Craven Terrace, London Thursday, 08 May 2014
Paying the Poor Tax in London
I'm propped in the linted corner of a laundromat writing this note and paying the poor tax.
Being poor is expensive.
I always forget how expensive until Gayle & I run out of "small clothes." And when we find a Laundromat I'm immediately reminded of every set of military orders and every Laundromat we've ever suffered through between duty stations. I think I've done laundry in at least 20 countries now, plus innumerable loads at sea or in various ports.
Laundry on the go, it's my superpower.
At best, though, my superpower is a rather blunt instrument. So if Gayle's clothes are involved, close supervision is required when i wield my power.
Gayle splashes with me down to the Laundromat, dragging our rolling carry-on stuffed with smelly clothes, wheels throwing tiny twin rooster-tails in the rain. Once she gets both me and the laundry properly sorted, I'm on my own. Gayle zips off on the Underground. Kensington Palace today and afternoon tea in the Orangery.
I've got the watch.
The Poor Tax (1.6 USD to 1£),
4£ per load. (we run three),
20 pence for soap (3),
50 pence for 5 measly minutes of drying (a pocketful of silver),
And don't forfet the soul-numbing time suck...unless you happen to be a reader.
This morning none of my fellow inmates seem bookish. So they fidget. And gossip. And fiddle with their phones. And criticize everything.
Almost immediately I'm inducted into the London Chapter of the Order of the Laundromat when a petite black-haired Slovakian girl corrects my drying technique.
"You're wasting money," she disapproves in barely accented English (want to annoy an American? Speak multiple languages). Uninvited, she then proceeds to instruct me in how to stretch each pence of drying time.
I immediately adopt the local custom of letting the clothes "rest" for 10 minutes between each 50 pence, 5-minute load. According to The Order, this allows the clothes to soak up the residual heat in the dryers, evaporating as much water as possible between each coin drop.
I know I'm doing it right when the attendant, Indian perhaps (that's Indian with the dot, not Indian with the arrows), sallies forth from his cubby to periodically glare at the members of The Order and all of his dryers unprofitably "resting."
Serves him right. Getting change out of him is like obtaining an interview with the Raj.
"How many loads?"
I don't know, three maybe four.
"How many drying?"
I don't know, how good are your dryers?
"20 pound note is too much change."
What do you recommend?
"Maybe 10 pounds this time, then you come back."
All I have is a 20.
grumble, grumble. grumble.
The universal rule of laundromats: If the attendant is unhappy, you're doing it right.
My washday victory is short lived, however.
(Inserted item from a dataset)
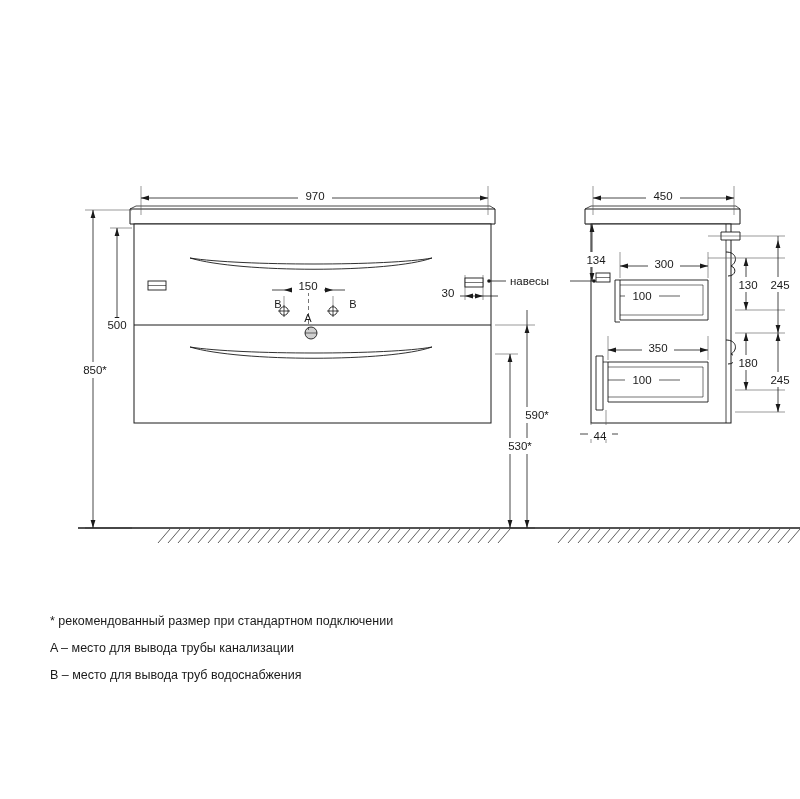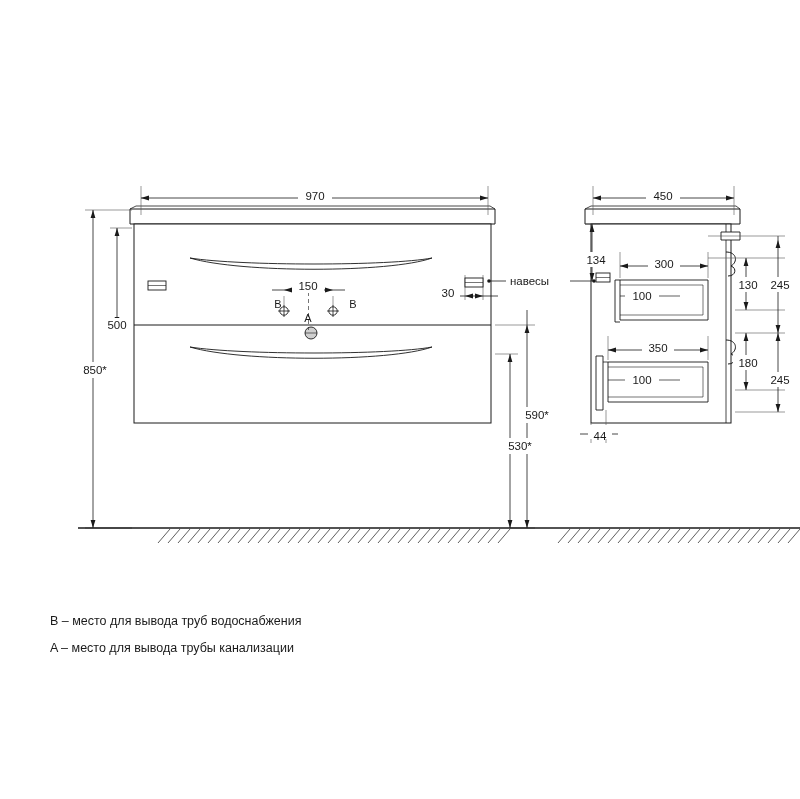"* рекомендованный размер при стандартном" div.note-line { html: none -> <div>* рекомендованный размер при стандартном подключении</div> }
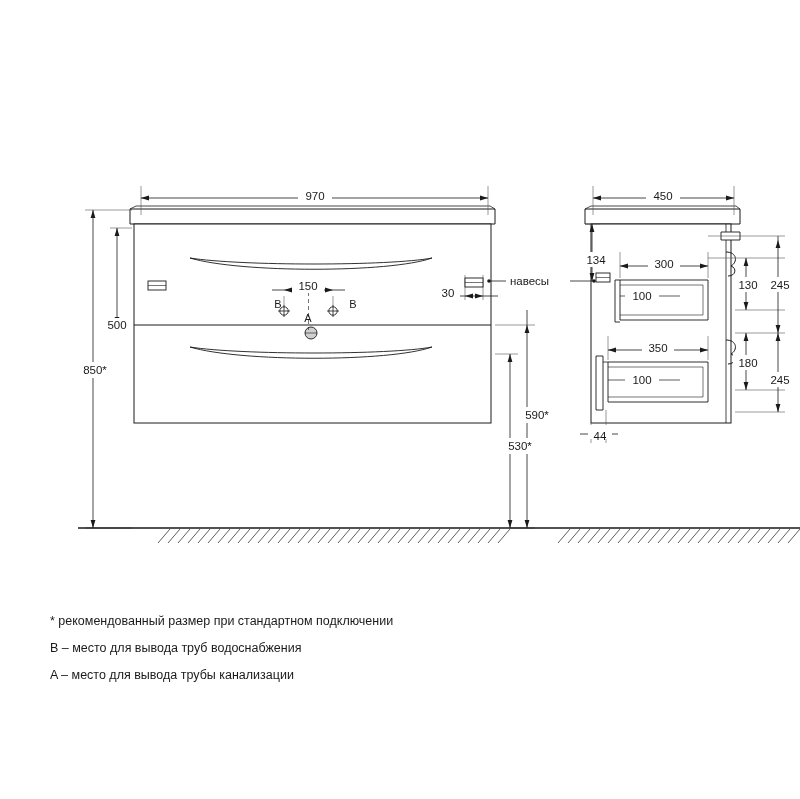"B – место для вывода" div.note-line { order: before "A – место для вывода" -> after "A – место для вывода" }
The attendant punishes me with a coat pocket full of coin worthy of poor, twisted-lip Huge Boone. Still, somehow, I feel as if I "won." I just don't know what. In the end, it's just two old guys at the intersection of East & West, both pissing against the wind of time.
I am lonely as cloud. And, hauling my pocket load of coppers & wash back up to Sussex Gardens, as water sodden as a cloud too.
Actually, today is a good day to pay the poor tax. London is suicidal grey, rain the color of molten lead. Soaking. Unrelenting. Despondent.
I admire Londoner's their stoicism as they trudge past me on their way to the underground. Worn faces, even the young ones, lined like Shar-Peis, streaming water and Churchillian determination-- blood, toil, tears & sweat. The great wars might be long passed, but modern Londoners face this latest bombardment of raindrops with nothing less than the grit of their grandfathers.
Tomorrow we board the Queen Elizabeth 2 for America.
Better to salvage a washed-out vacation day by catching up on laundry now than wasting a day aboard ship doing laundry when we could be doing absolutely nothing, but doing absolutely nothing with grand style.
BTW, if you want "Fish & Chips" just take a can of peas down to Long John Silvers.